- [Work required]: Line count for the string "Django" in the records below: report that figure and nothing else.

[Start of Attachment]

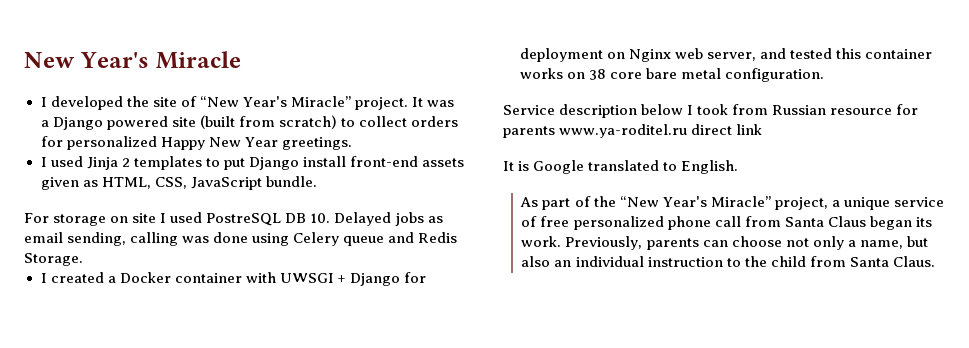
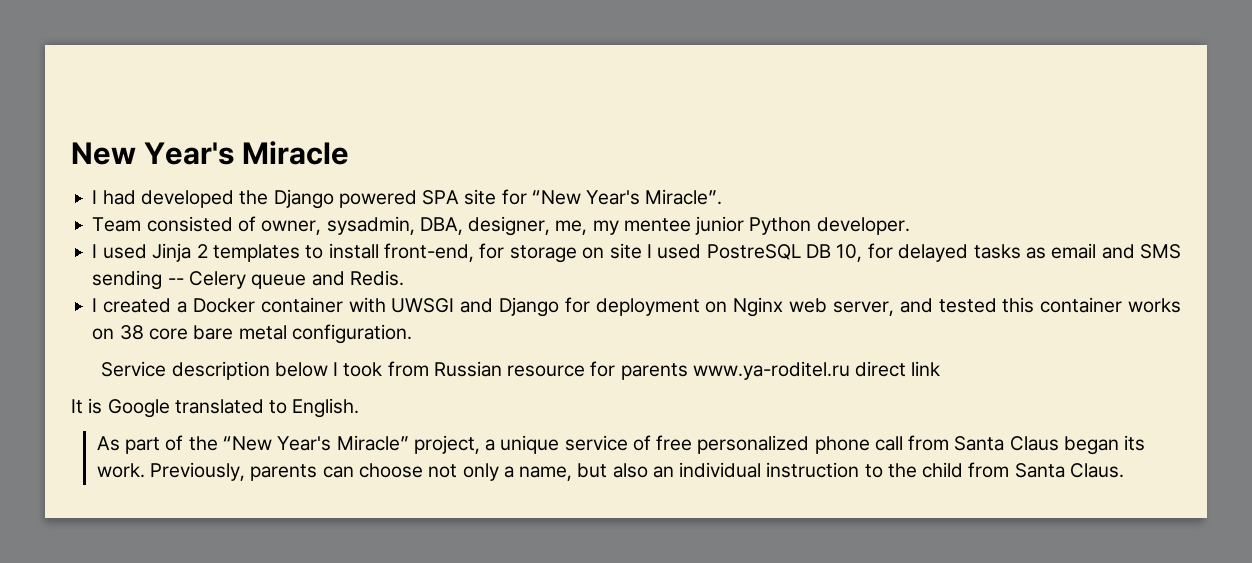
(47, 102) none -> [102,190,136,205] had
[152,96,454,110] [40,115,458,130] [40,136,352,150] site of “New Year's Miracle” project. It was a Django powered site (built from scratch) to collect orders for personalized Happy New Year greetings. -> [273,189,723,209] [92,216,910,236] Django powered SPA site for “New Year's Miracle”. // Team consisted of owner, sysadmin, DBA, designer, me, my mentee junior Python developer.
[223,156,465,170] [40,176,317,190] [24,213,49,223] put Django install front-end assets given as HTML, CSS, JavaScript bundle. // For -> [328,243,505,262] install front-end, for
[310,212,443,226] [24,232,290,246] 10. Delayed jobs as email sending, calling was done using -> [836,243,1181,262] [92,270,184,290] 10, for delayed tasks as email and SMS sending --
[418,232,458,243] [24,253,83,266] Redis Storage. -> [349,270,404,286] Redis.
[337,275,346,283] + -> [460,298,494,313] and

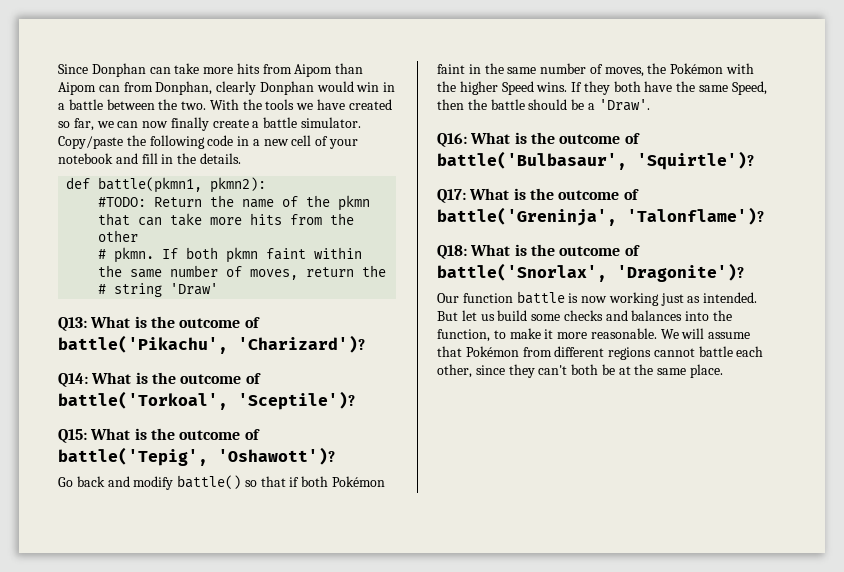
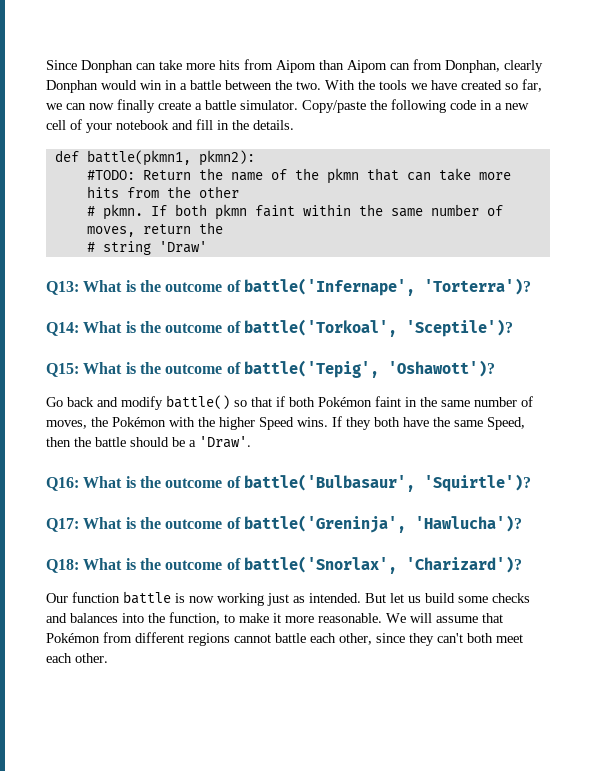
[58,335,365,354] battle('Pikachu', 'Charizard')? -> [243,278,531,296] battle('Infernape', 'Torterra')?
[627,207,764,225] 'Talonflame')? -> [414,515,522,532] 'Hawlucha')?
[617,263,744,282] 'Dragonite')? -> [405,556,522,573] 'Charizard')?
[601,364,724,378] be at the same place. -> [496,634,523,643] [46,653,108,663] meet each other.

[End of Attachment]

- [Answer box]: 2